> **Required work**:
With images excluded, write out each entry below exactly as given.

[Source records]

*****

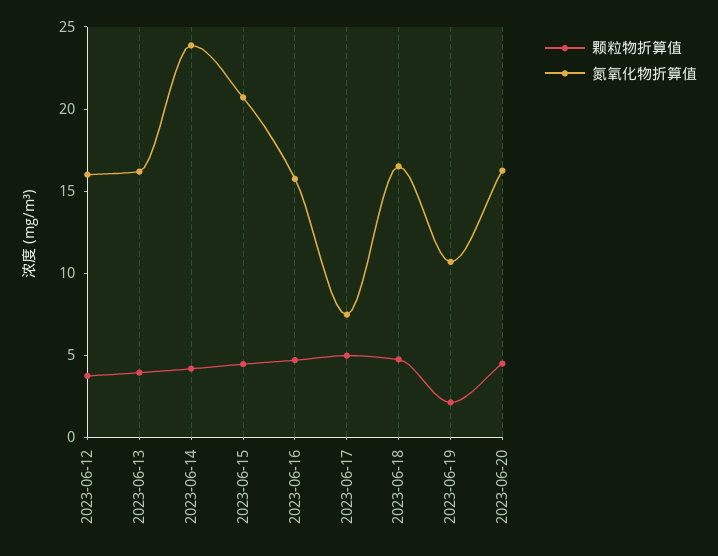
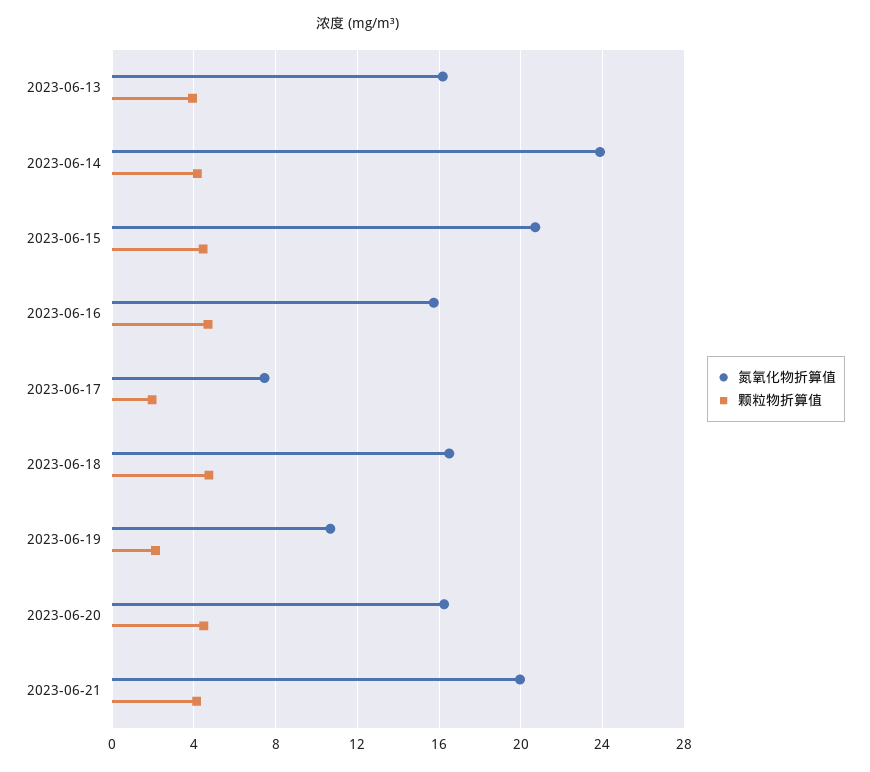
颗粒物折算值, 2023-06-12: 4 -> none
氮氧化物折算值, 2023-06-12: 16 -> none
颗粒物折算值, 2023-06-17: 5 -> 2
氮氧化物折算值, 2023-06-21: none -> 20
颗粒物折算值, 2023-06-21: none -> 4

*****

> **Task response**:
颗粒物折算值, 2023-06-12: 4 -> none
氮氧化物折算值, 2023-06-12: 16 -> none
颗粒物折算值, 2023-06-17: 5 -> 2
氮氧化物折算值, 2023-06-21: none -> 20
颗粒物折算值, 2023-06-21: none -> 4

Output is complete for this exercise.